On Thursday, May 14, 2015 at 2:35:09 PM UTC, Stefan Karpinski wrote:
>
> I've seen a few proprietary code bases that are 2-3x that big, which is 
> not huge, but pretty substantial. I suspect that not many Julia code bases 
> have had time to grow much larger than that. I think that this is large 
> enough to be confident that nothing horrible happens when the code base 
> gets larger – it's just as manageable as it is in Ruby or Python. The main 
> issue is startup time when loading all your modules (which Jameson is 
> working on addressing for 0.4).
>

Now, 70-105k lines, is fairly substantial for most project and since Julia 
handles that I'm not worried about any size (million+)..

"just as manageable as it is in Ruby or Python", I'm not sure if that is a 
high bar (or low).

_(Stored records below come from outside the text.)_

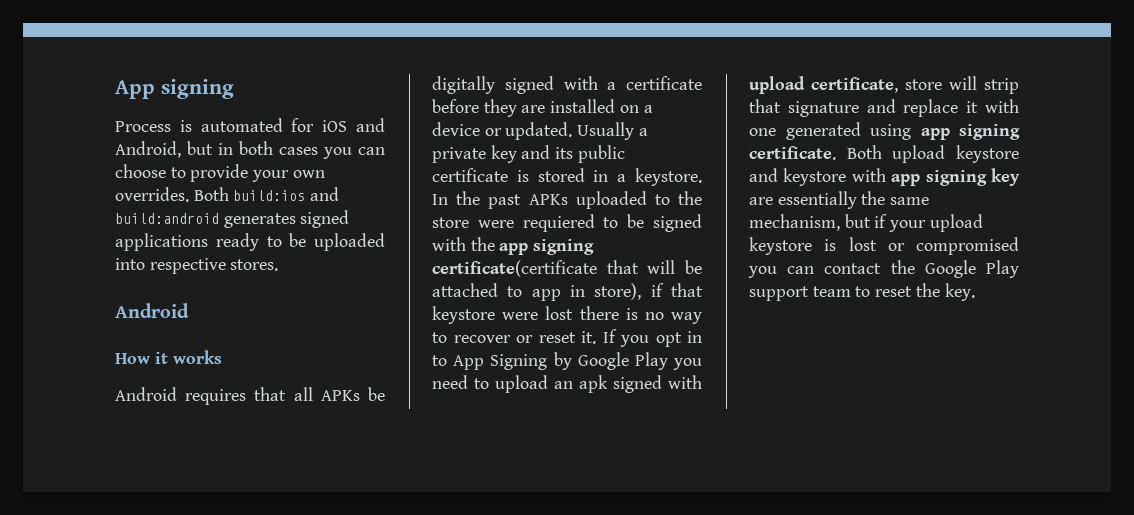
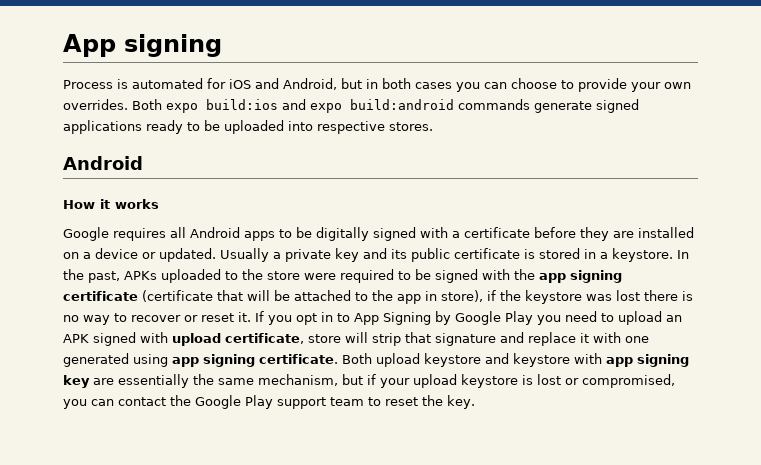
- Both build:ios and build:android generates signed applications ready to be uploaded into respective stores.
+ Both expo build:ios and expo build:android commands generate signed applications ready to be uploaded into respective stores.
- Android requires that all APKs be digitally signed with a certificate before they are installed on a device or updated.
+ Google requires all Android apps to be digitally signed with a certificate before they are installed on a device or updated.
- In the past APKs uploaded to the store were requiered to be signed with the app signing certificate(certificate that will be attached to app in store), if that keystore were lost there is no way to recover or reset it.
+ In the past, APKs uploaded to the store were required to be signed with the app signing certificate (certificate that will be attached to the app in store), if the keystore was lost there is no way to recover or reset it.
- If you opt in to App Signing by Google Play you need to upload an apk signed with upload certificate, store will strip that signature and replace it with one generated using app signing certificate.
+ If you opt in to App Signing by Google Play you need to upload an APK signed with upload certificate, store will strip that signature and replace it with one generated using app signing certificate.
- Both upload keystore and keystore with app signing key are essentially the same mechanism, but if your upload keystore is lost or compromised you can contact the Google Play support team to reset the key.
+ Both upload keystore and keystore with app signing key are essentially the same mechanism, but if your upload keystore is lost or compromised, you can contact the Google Play support team to reset the key.

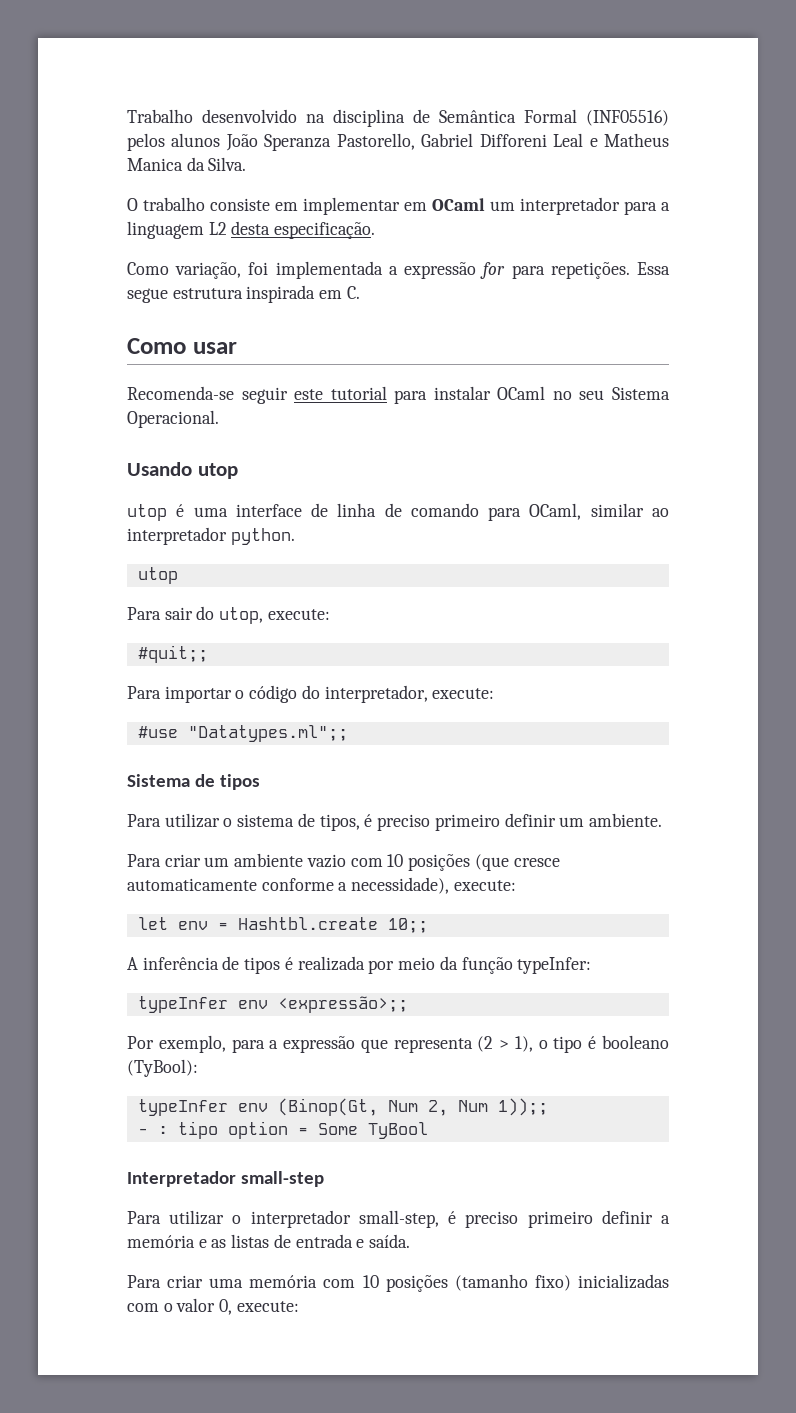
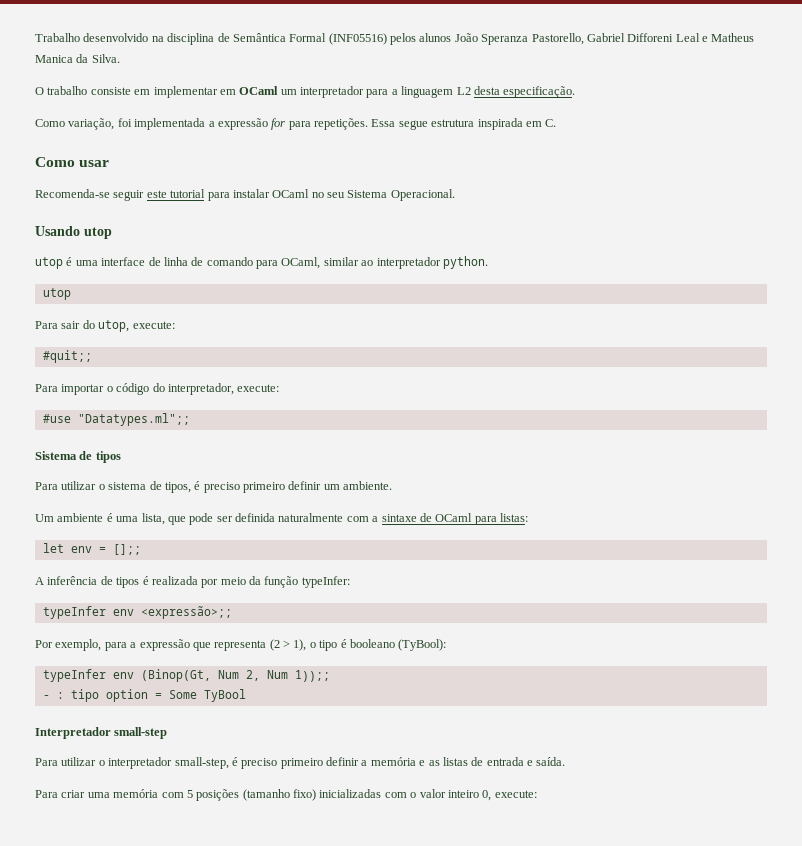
- Para criar um ambiente vazio com 10 posições (que cresce automaticamente conforme a necessidade), execute:
+ Um ambiente é uma lista, que pode ser definida naturalmente com a sintaxe de OCaml para listas:
- let env = Hashtbl.create 10;;
+ let env = [];;
- Para criar uma memória com 10 posições (tamanho fixo) inicializadas com o valor 0, execute:
+ Para criar uma memória com 5 posições (tamanho fixo) inicializadas com o valor inteiro 0, execute:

I see pros and cons mentioned for Python non-typedness.. 
vs. static. I assume/hope Typecheck.jl etc. allows Julia to be just as good 
as C++, etc.

Startup time, could actually be a problem even far small stuff.. (etc. 
web-use, if don incorrectly only(?))

I may look into what Jameson is doing. I'm not sure you can lazily 
load/compile modules. Do I need to be worried anyway ? I haven't looked 
into building a standalone "executable 
<https://en.wikipedia.org/wiki/Executable> that doesn't require any julia 
source code". Is it working for sure? And should eliminate startup time. 
Then your're ok (or with Julia-to-C). Now, it seems to be black magic that 
you can actually do that.. I thought eval/macros where a problem to get rid 
of source code..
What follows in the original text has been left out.